In which lines of the data does the string "ZAJĄCZKOWSKI" appear? Copy every one.
·····
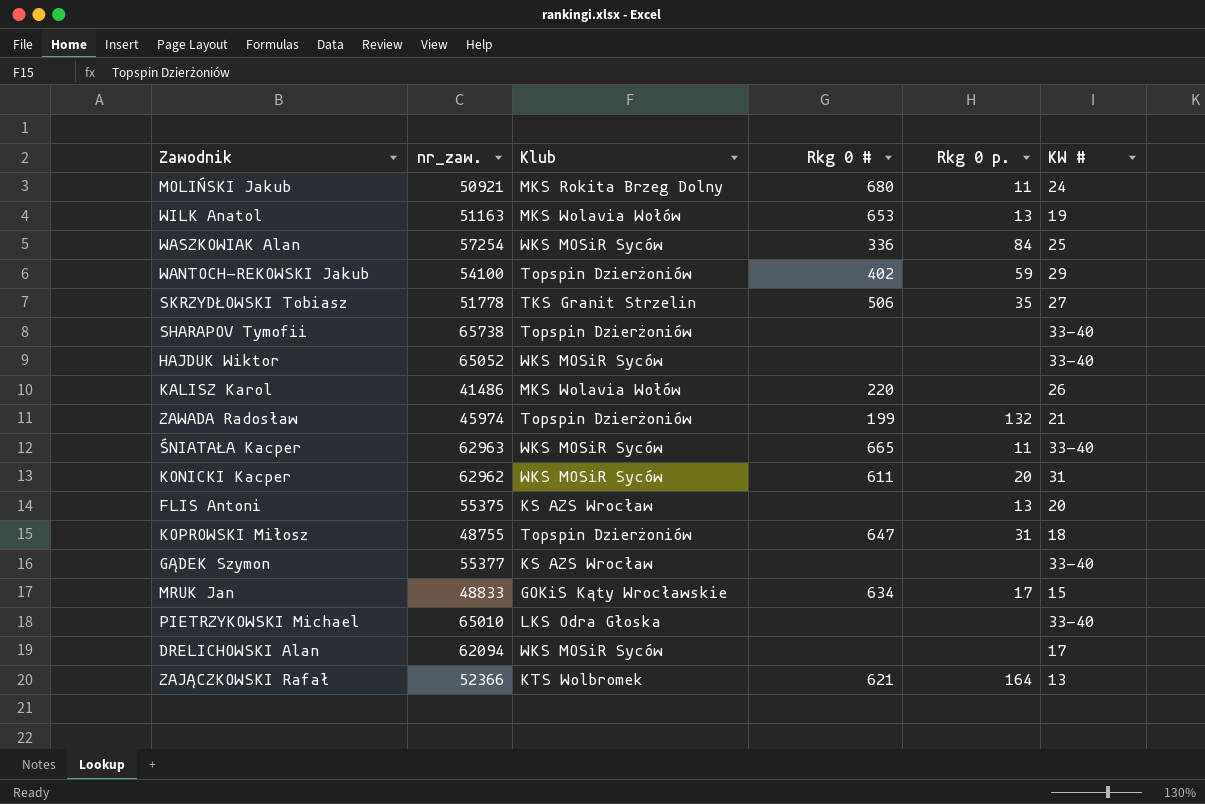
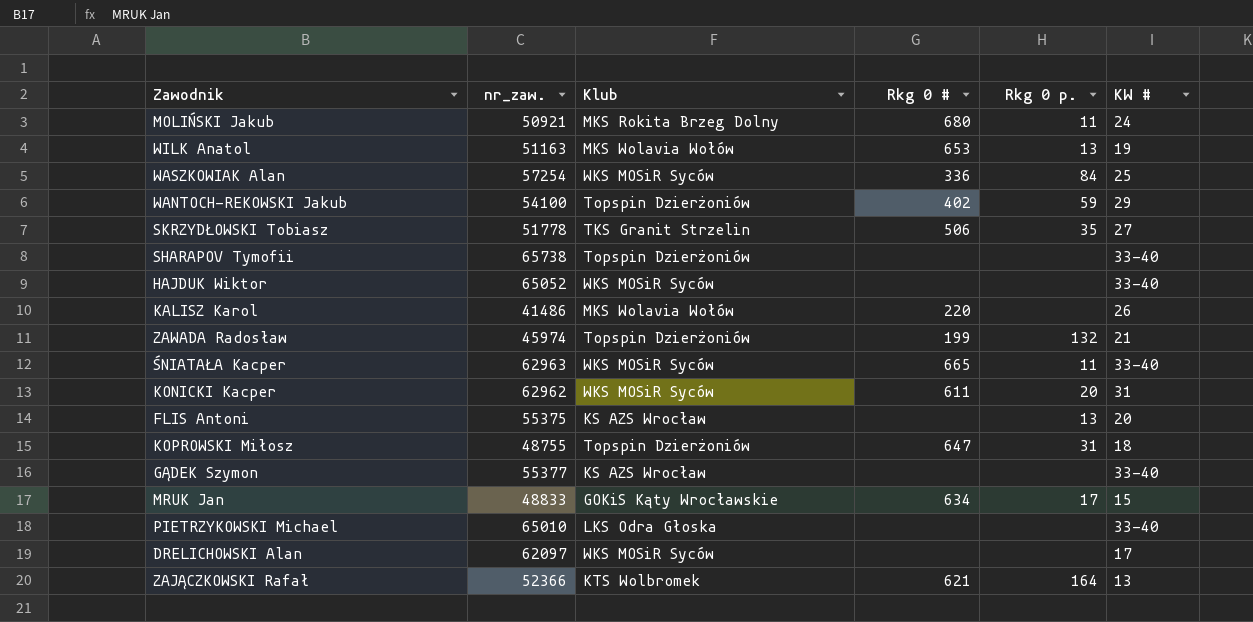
DRELICHOWSKI Alan | nr_zaw.: 62094 -> 62097

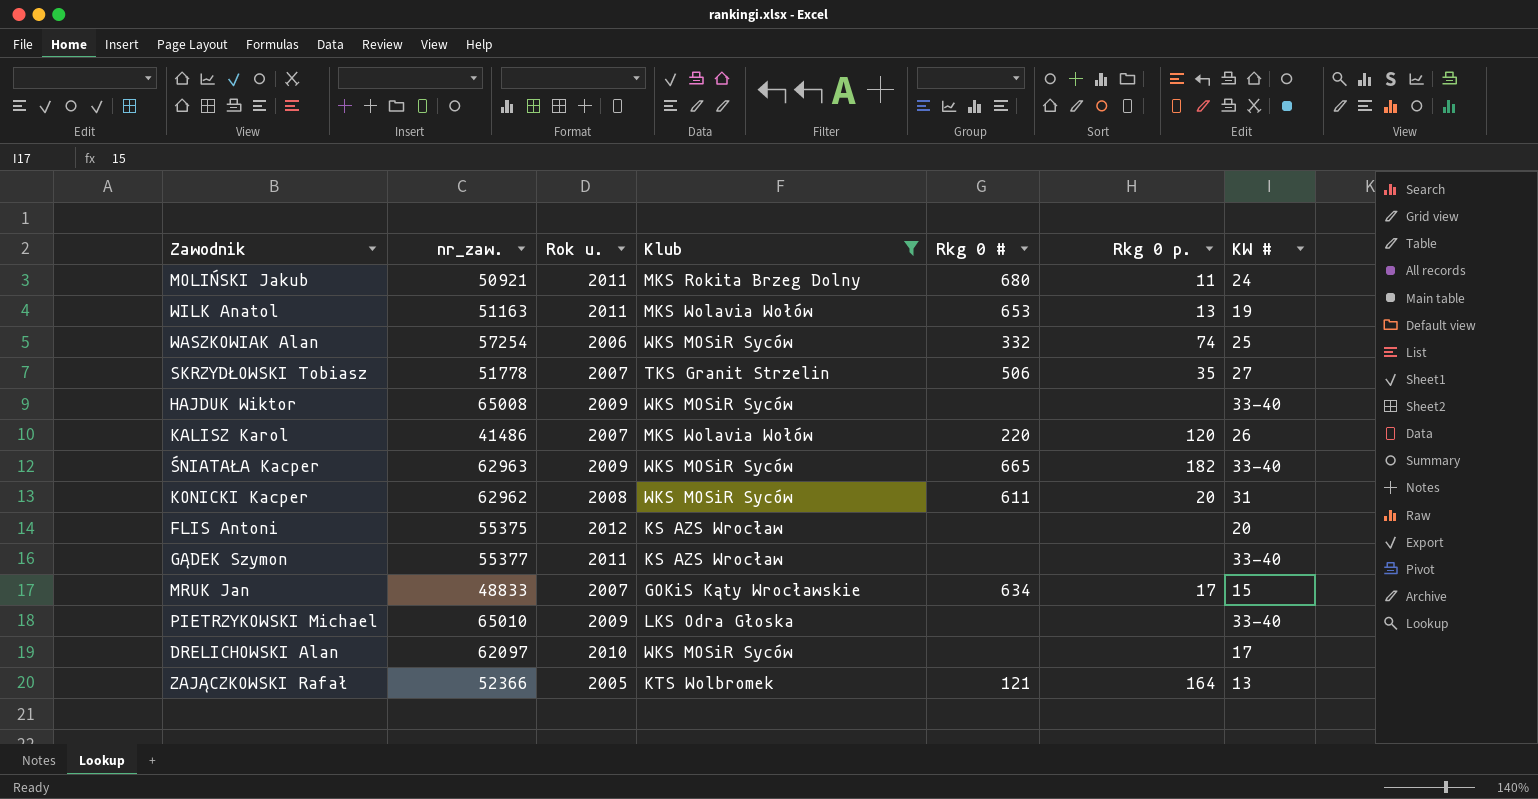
filter: none -> Klub != Topspin Dzierżoniów
column Rok u. | position: none -> 3
WASZKOWIAK Alan | Rkg 0 #: 336 -> 332
WASZKOWIAK Alan | Rkg 0 p.: 84 -> 74
HAJDUK Wiktor | nr_zaw.: 65052 -> 65008
KALISZ Karol | Rkg 0 p.: none -> 120
ŚNIATAŁA Kacper | Rkg 0 p.: 11 -> 182
FLIS Antoni | Rkg 0 p.: 13 -> none
ZAJĄCZKOWSKI Rafał | Rkg 0 #: 621 -> 121

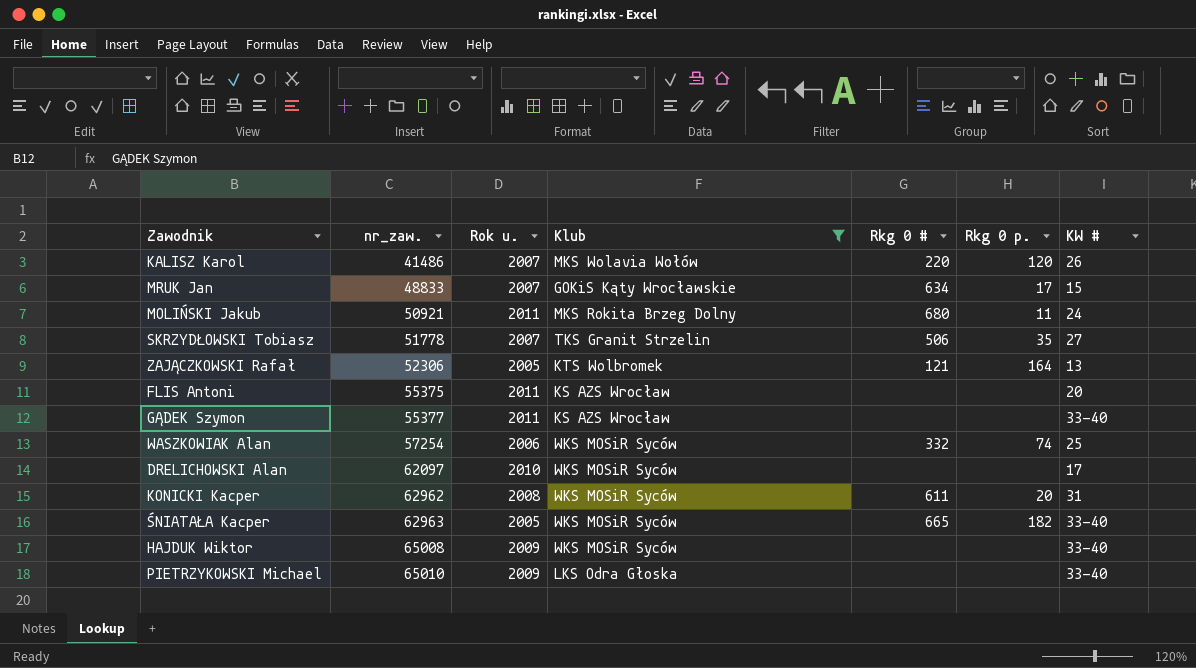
row order: none -> nr_zaw. ascending
row WILK Anatol: 51163 | 2011 | MKS Wolavia Wołów | 653 | 13 | 19 -> none
ZAJĄCZKOWSKI Rafał | nr_zaw.: 52366 -> 52306
FLIS Antoni | Rok u.: 2012 -> 2011
ŚNIATAŁA Kacper | Rok u.: 2009 -> 2005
·····
- **Written response**:
ZAJĄCZKOWSKI Rafał | Rkg 0 #: 621 -> 121
ZAJĄCZKOWSKI Rafał | nr_zaw.: 52366 -> 52306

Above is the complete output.